[[ RECORDS SHOWN open ]]
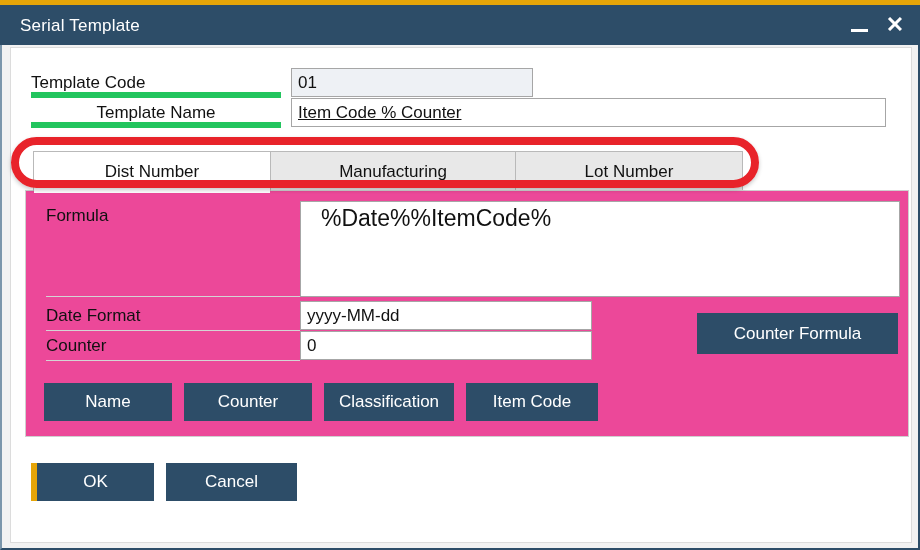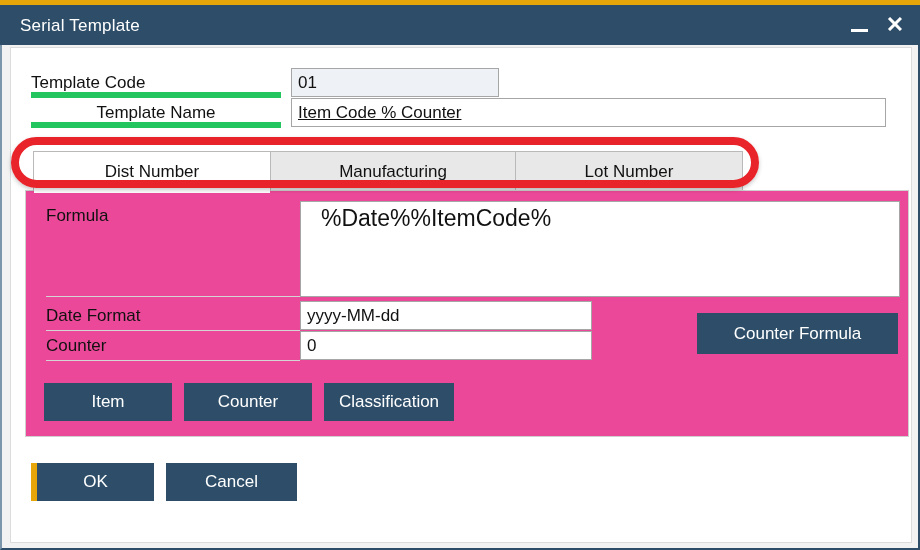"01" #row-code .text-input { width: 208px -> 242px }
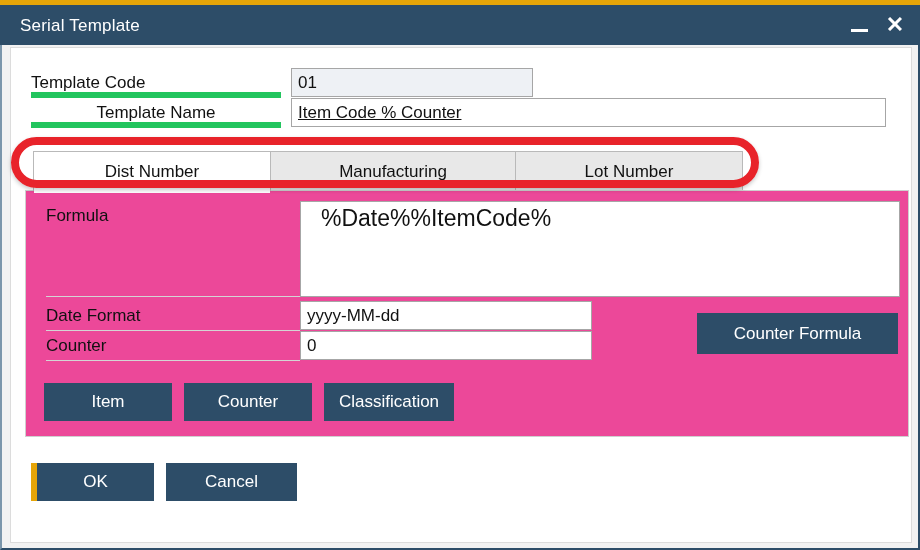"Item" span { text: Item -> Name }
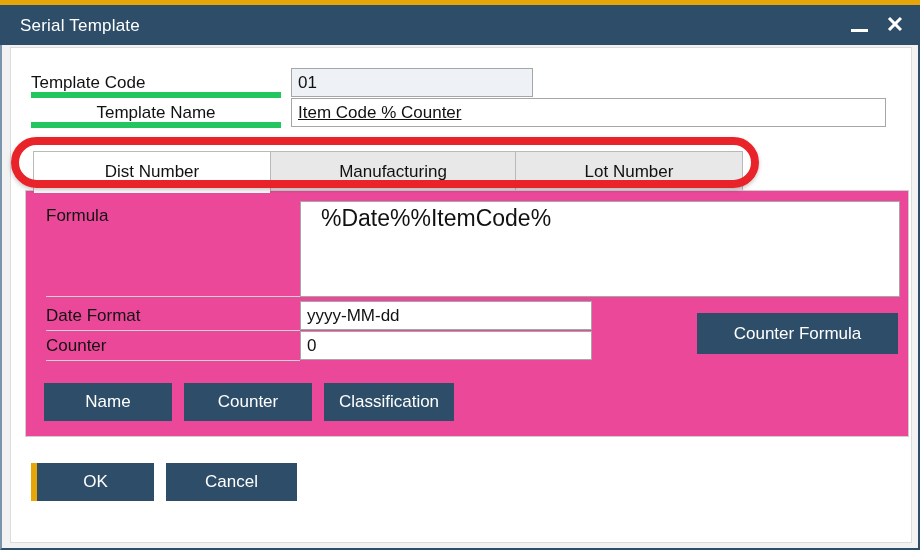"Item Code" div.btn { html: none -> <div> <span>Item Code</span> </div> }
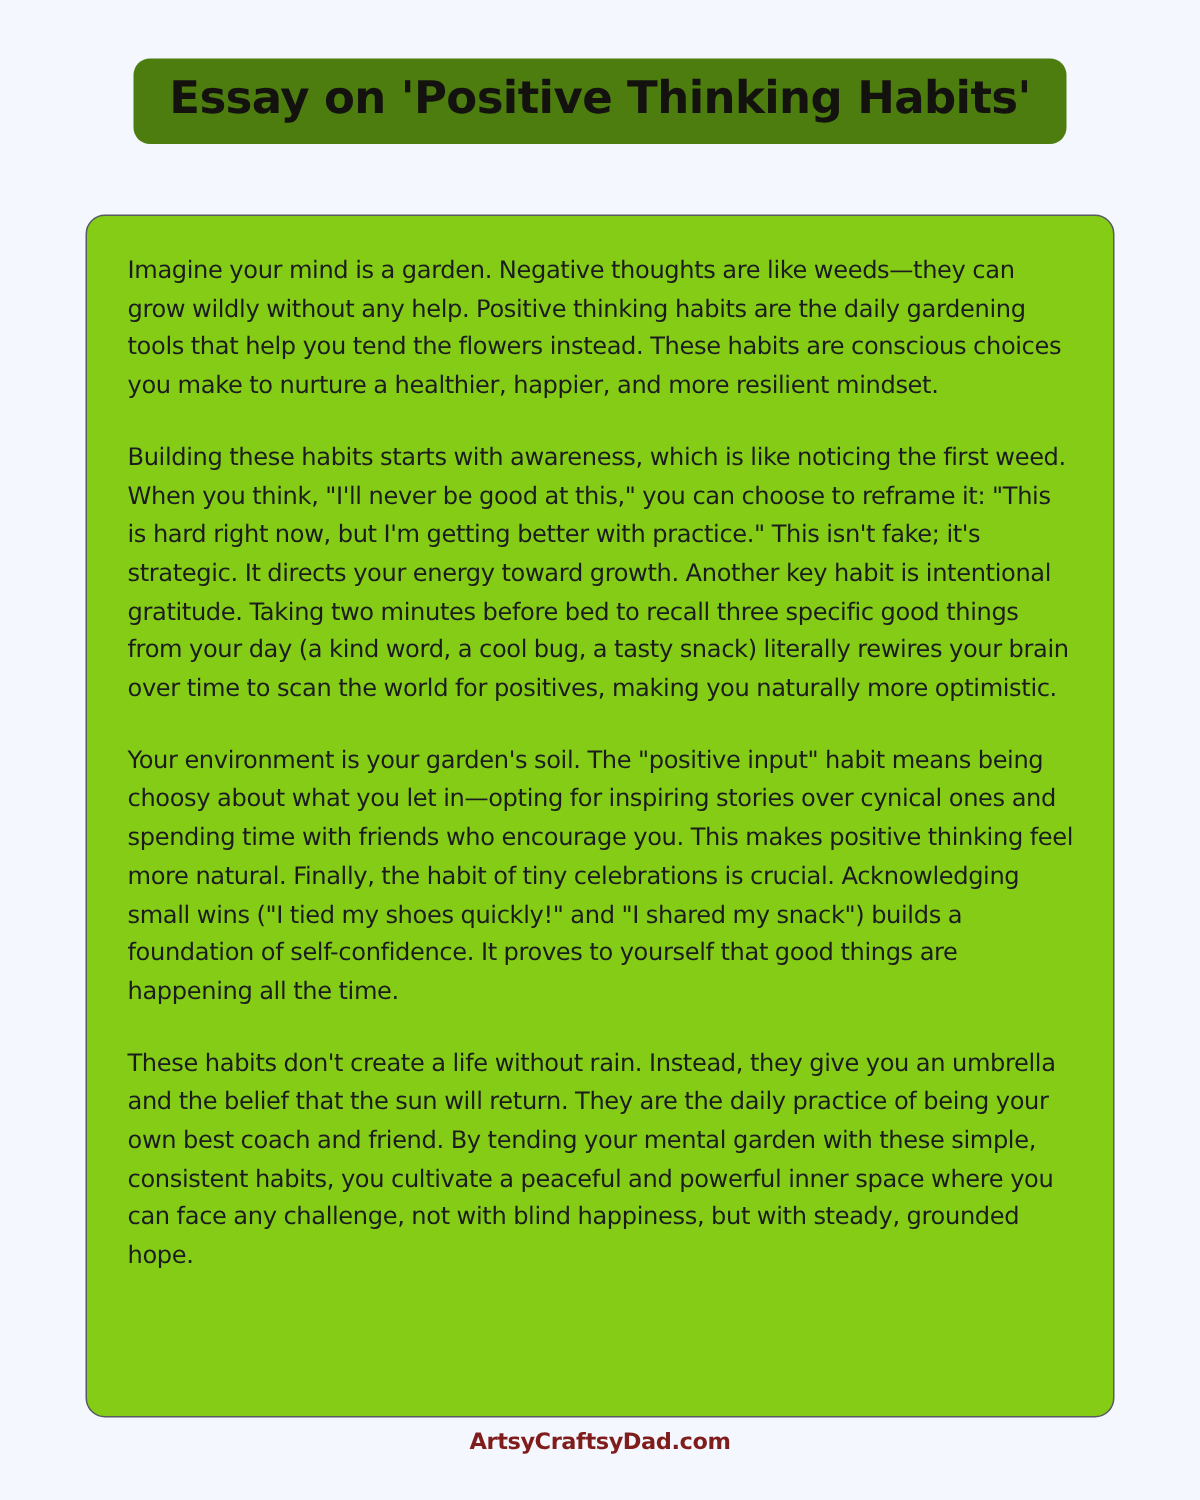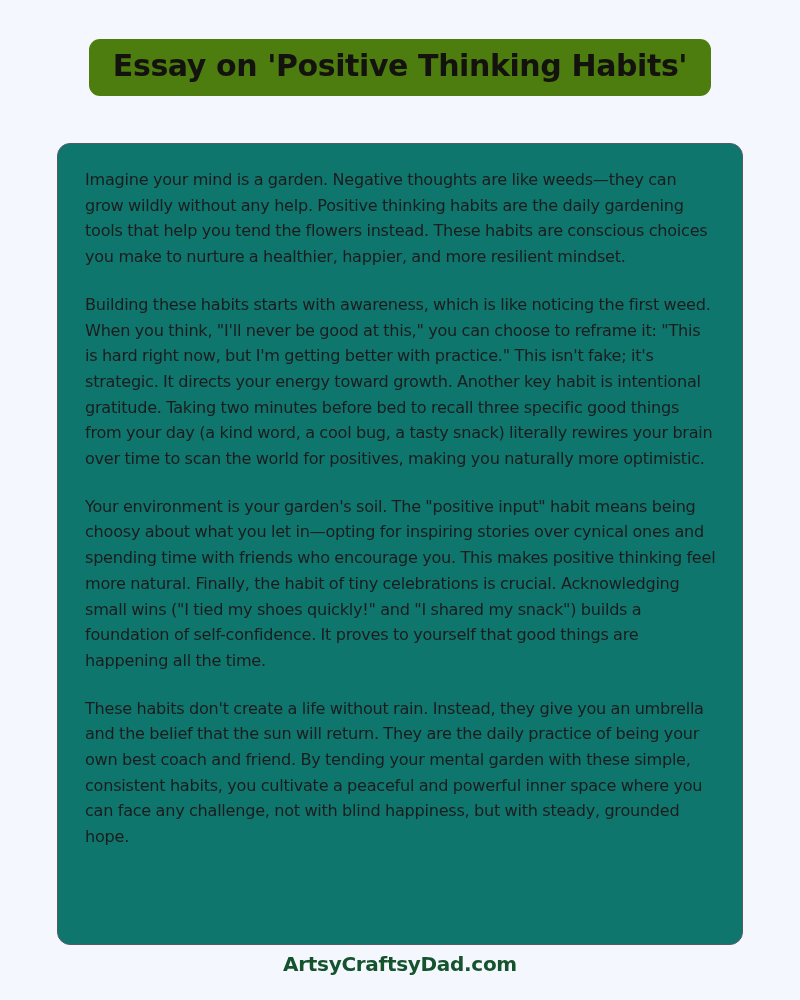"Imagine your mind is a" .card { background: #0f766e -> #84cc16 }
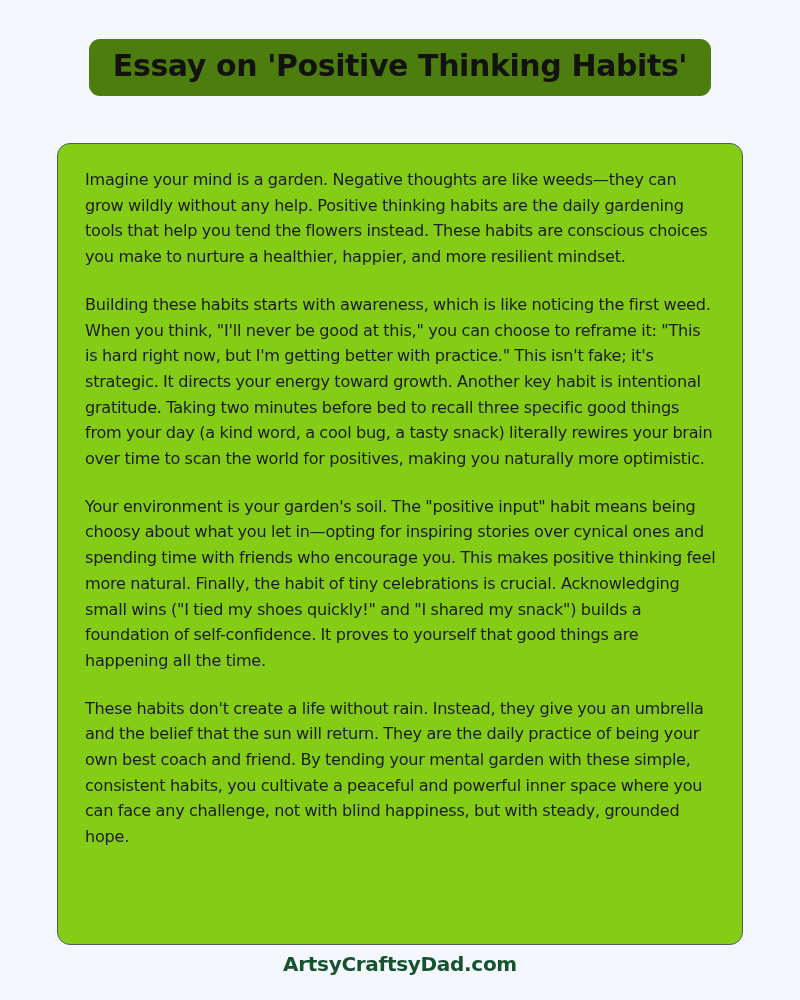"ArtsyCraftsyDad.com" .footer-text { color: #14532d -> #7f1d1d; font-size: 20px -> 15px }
[[ RECORDS SHOWN closed ]]
WHAT IS EXPECTED ▸
The records above must be copied exactly, with no pictures carried over.

SOLVED PROBLEM ▸
"01" #row-code .text-input { width: 208px -> 242px }
"Item" span { text: Item -> Name }
"Item Code" div.btn { html: none -> <div> <span>Item Code</span> </div> }
"Imagine your mind is a" .card { background: #0f766e -> #84cc16 }
"ArtsyCraftsyDad.com" .footer-text { color: #14532d -> #7f1d1d; font-size: 20px -> 15px }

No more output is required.